Two of them were teachers in New Orleans.
It was Halloween weekend, and three friends who traveled together often decided to spend it celebrating Mexico’s Day of the Dead. So they rented an Airbnb in a high-rise apartment in Mexico City, but never returned home.
“We will never have the opportunity to talk, laugh or comfort our children,” said Jennifer Marshall, Jordan’s mother. “Their lives could have been saved by a $30 carbon monoxide detector.”
Parents of New Orleans teachers Jordan Marshall, 28, and Courtez Hall, 33, and parents of Virginia Beach entrepreneur Kandace Florence, 28, want change after their children died in a Airbnb in Mexico.
It happened on October 30. The old friends were on vacation. A carbon monoxide leak from the water heater in the short-term rental was the cause, according to the family.
“This should send shock waves through this country. Elected officials should step up to ask why it’s not required,” said families’ attorney Chris Stewart, of Stewart, Miller, Simmons Law Firm in Atlanta.
So, along with their attorneys, the families want Airbnb to require all of its seven million rentals worldwide to have working carbon monoxide detectors. They say there are already rules like no parties in rentals and the company knows this is an issue due to deaths and similar lawsuits in several other countries.
“A year ago, in Mexico, in Guadalajara, a young Californian woman, a UCLA graduate, was killed by carbon monoxide poisoning,” said Michael Haggard of the Florida-based law firm Haggard.
The goal of bereaved families is that no other parent suffers the same loss.
“He liked people. He loved his mother. He loved his family, loved his friends, would give you the shirt off his back. He liked to sing. He loved, he loved the church,” Ceola Hall, Courtez’s mother, said.
During the COVID pandemic, Kandace returned to her parents to save money and started a soy candle business with uplifting messages about them.
“She said, ‘OK, affirmations. I’m going to give people something, some kind of hope right now. Tragically, my baby isn’t here to share her affirmations anymore,'” Freida Florence said of her Kandace girl.
On Thursday, her mother offered her daughter’s creations to other mothers and left each her message.
“Hold on to your kids.
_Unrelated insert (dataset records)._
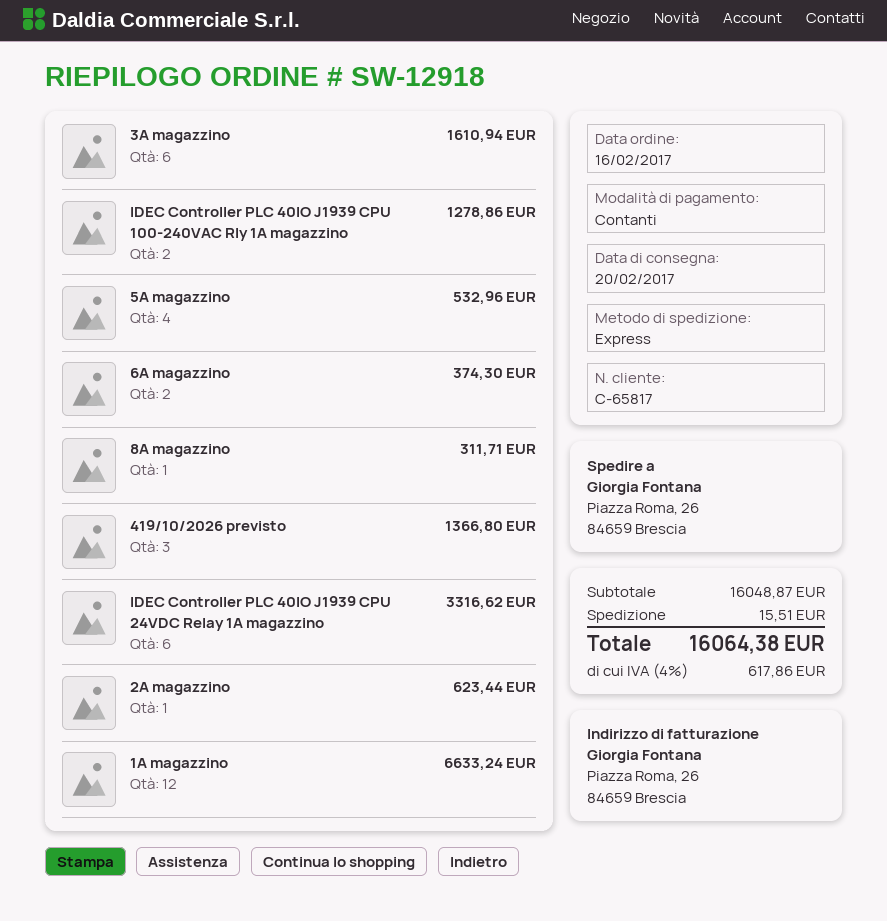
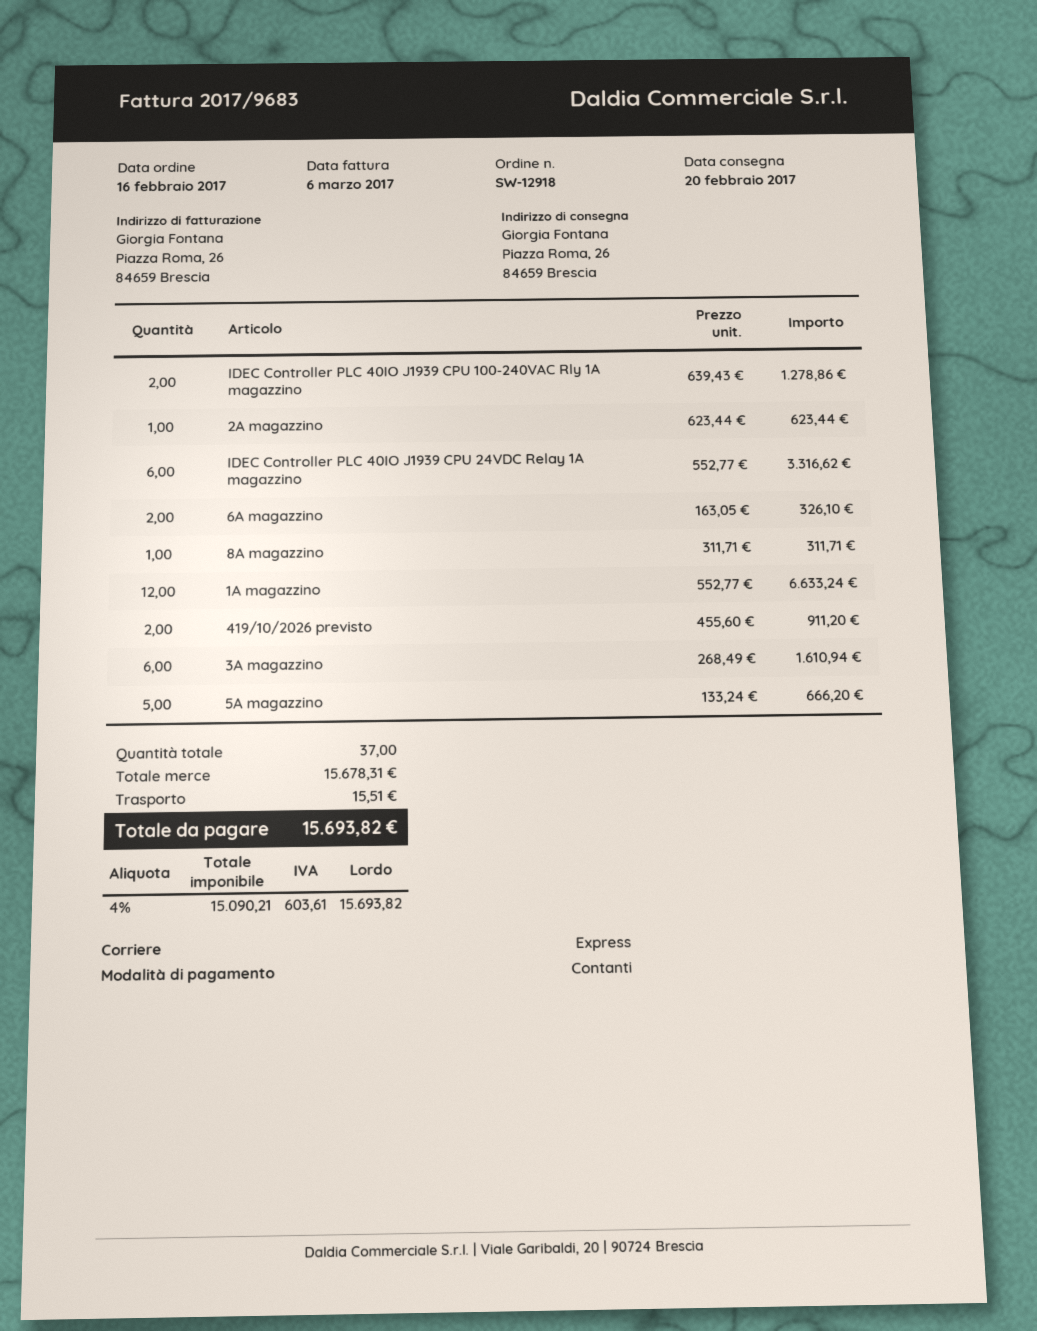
5A magazzino: 4 for 532.96 -> 5 for 666.20
6A magazzino: 2 for 374.30 -> 2 for 326.10
419/10/2026 previsto: 3 for 1366.80 -> 2 for 911.20
subtotal: 16048.87 -> 15678.31
tax: 4% = 617.86 -> 4% = 603.61
total: 16064.38 -> 15693.82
Love them, because you can blink and they’re gone,” she said through tears.
On the website, he only suggests the use of carbon monoxide detectors for his ads. The list of the apartment where the three died has been deleted.
An Airbnb spokesperson told WWL-TV they have suspended the listing and canceled all future bookings at this location while they investigate. They have also been in contact with the US Embassy.
“This is a terrible tragedy, and our hearts go out to the families and loved ones who mourn such an unimaginable loss,” an Airbnb spokesperson said. “Our priority at this time is to support those affected as authorities investigate what happened, and we remain ready to respond to their requests as we can.
They also listed the following on CO exposure in rentals:
- While we are unable to confirm reports of possible CO exposure, we can convey the following regarding our work on this topic: Our global teams work every day to promote safe travel for our community. We operate a worldwide detector program, providing free combination smoke and carbon monoxide detectors to all eligible Hosts. To date, more than 200,000 hosts worldwide have ordered a detector through this program.
- In Mexico, Airbnb worked with Mexico City’s Global Risk Management and Civil Protection Secretariat to launch an information campaign for hosts to promote safety best practices. Additionally, we’ve introduced updates to our free global smoke and carbon monoxide detector program to speed up shipping for Hosts in Mexico.
- We encourage all hosts to confirm that they have installed a smoke and carbon monoxide detector, and homes that claim to have a detector are clearly marked, so that this information is visible to guests. Customers can also filter listings by homes that claim to have them. If a guest books a listing in which a host has not yet reported the presence of detectors, we flag this so they are aware and can take the necessary precautionary measures.